- Required action:
Set down each record exactly. Omit the pictures.

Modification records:
---------------
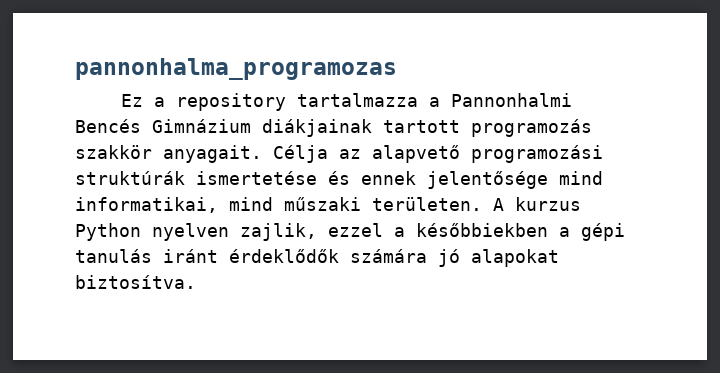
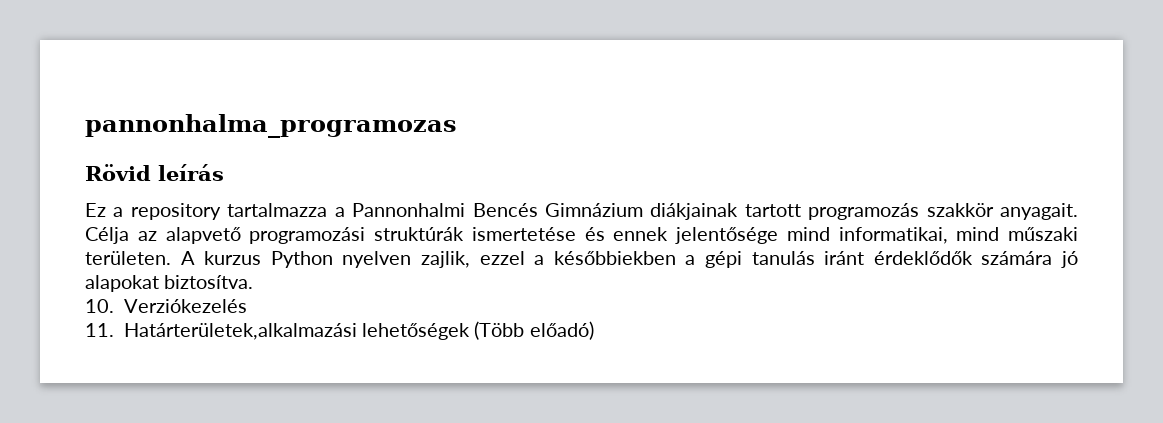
+ Rövid leírás
+ 10. Verziókezelés
+ 11. Határterületek,alkalmazási lehetőségek (Több előadó)

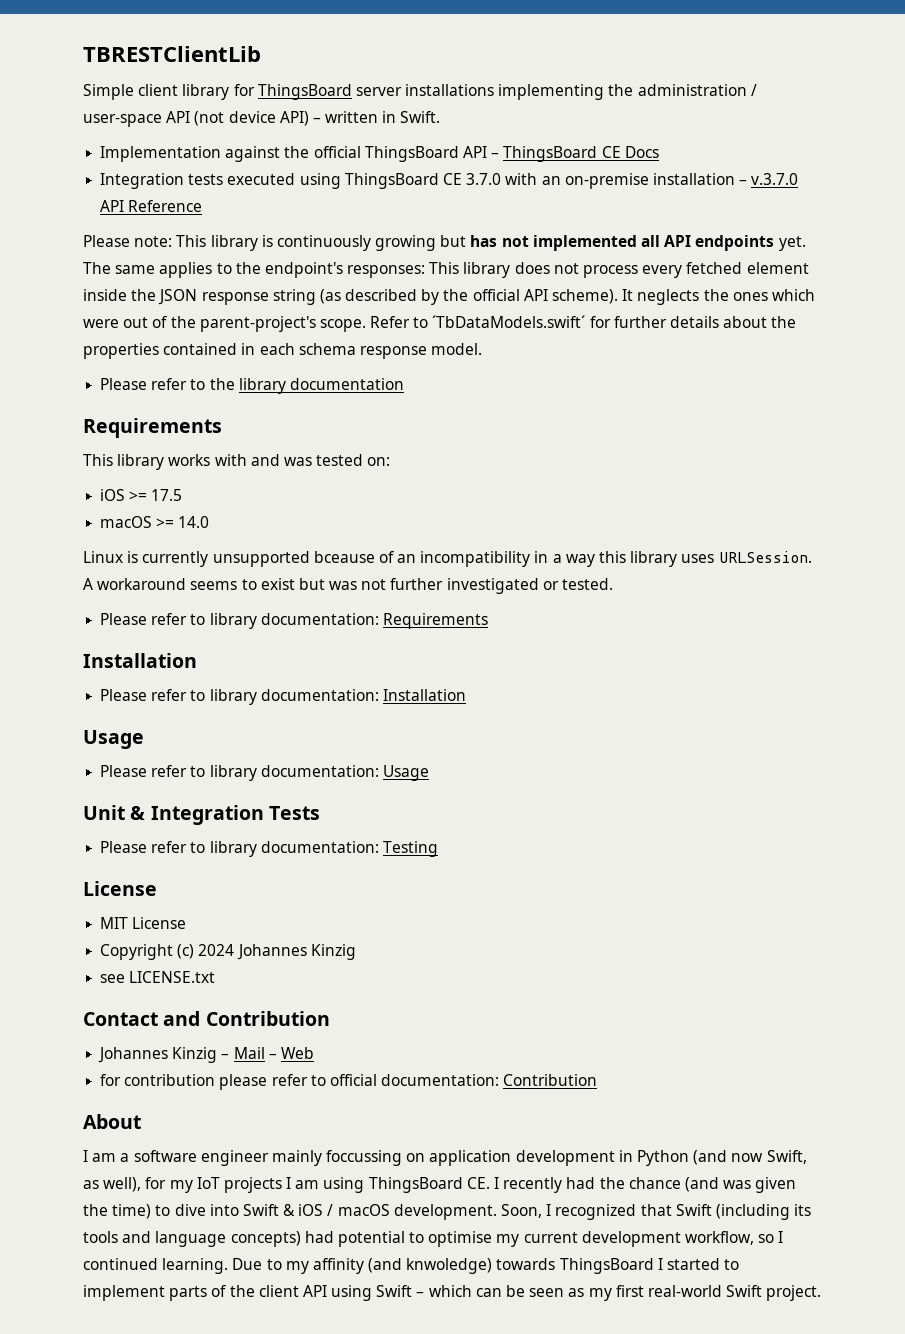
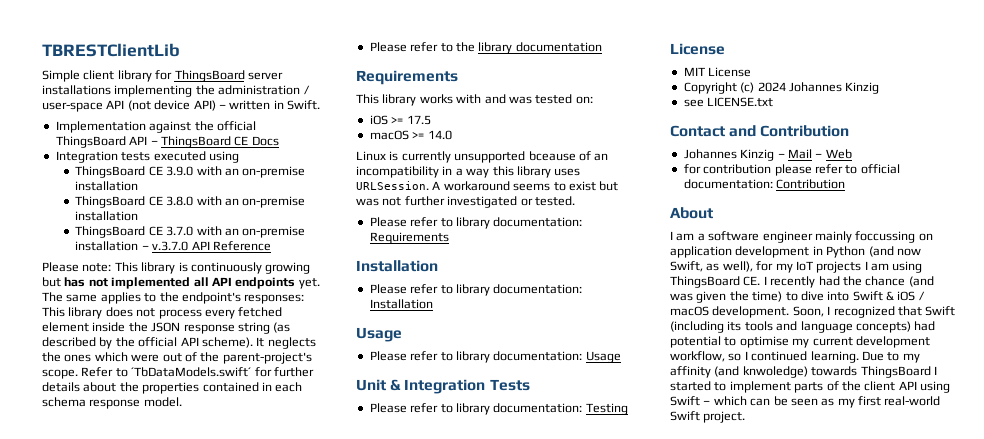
- Integration tests executed using ThingsBoard CE 3.7.0 with an on-premise installation – v.3.7.0 API Reference
+ Integration tests executed using
+ ThingsBoard CE 3.9.0 with an on-premise installation
+ ThingsBoard CE 3.8.0 with an on-premise installation
+ ThingsBoard CE 3.7.0 with an on-premise installation – v.3.7.0 API Reference

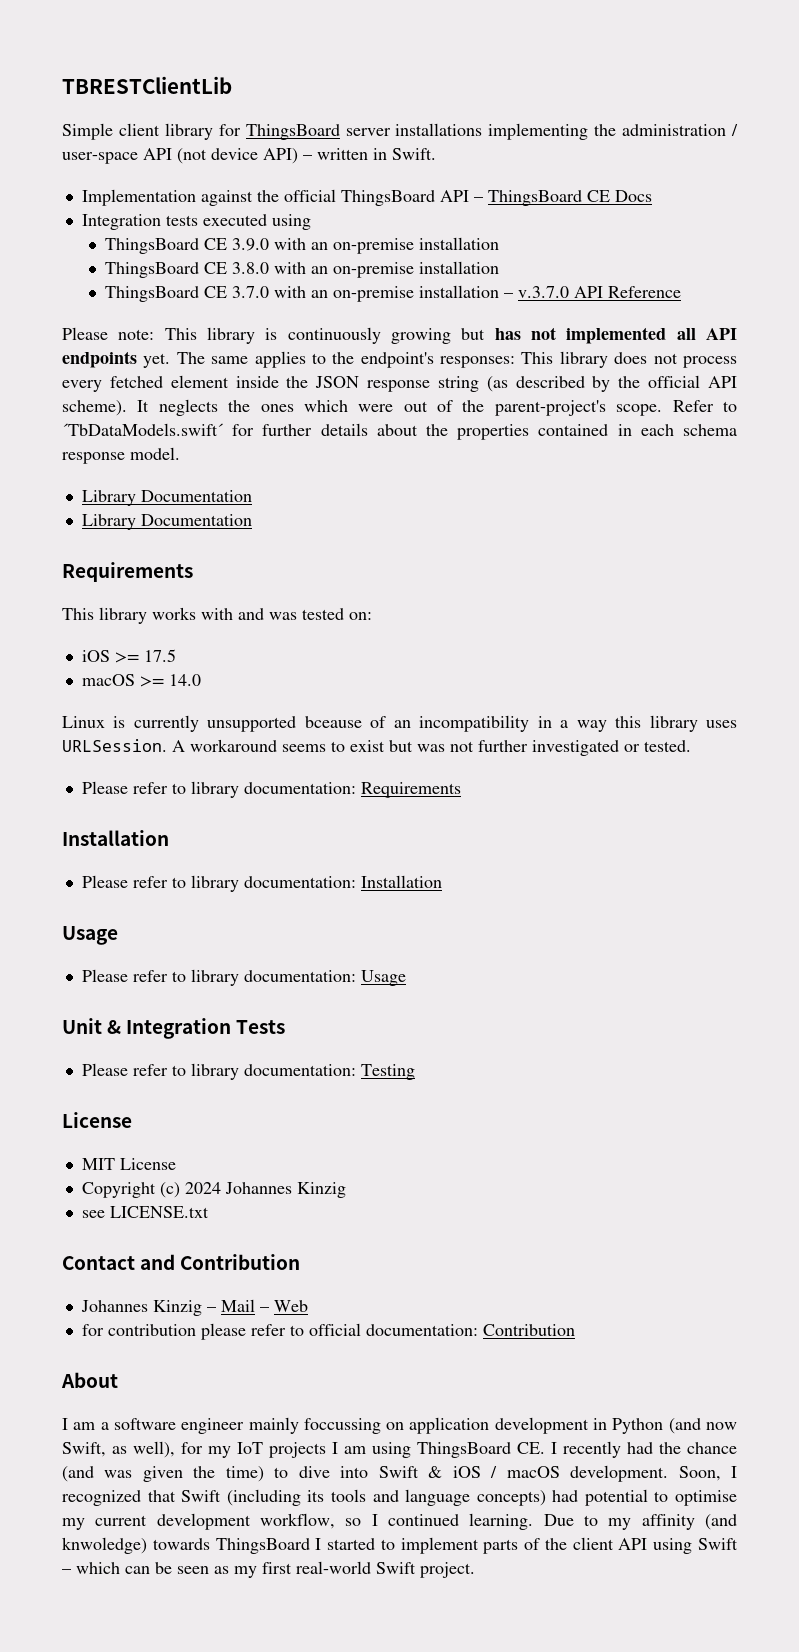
  Refer to ´TbDataModels.swift´ for further details about the properties contained in each schema response model.
- Please refer to the library documentation
+ Library Documentation
+ Library Documentation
---------------
- Answer box:
+ Rövid leírás
+ 10. Verziókezelés
+ 11. Határterületek,alkalmazási lehetőségek (Több előadó)

- Integration tests executed using ThingsBoard CE 3.7.0 with an on-premise installation – v.3.7.0 API Reference
+ Integration tests executed using
+ ThingsBoard CE 3.9.0 with an on-premise installation
+ ThingsBoard CE 3.8.0 with an on-premise installation
+ ThingsBoard CE 3.7.0 with an on-premise installation – v.3.7.0 API Reference

  Refer to ´TbDataModels.swift´ for further details about the properties contained in each schema response model.
- Please refer to the library documentation
+ Library Documentation
+ Library Documentation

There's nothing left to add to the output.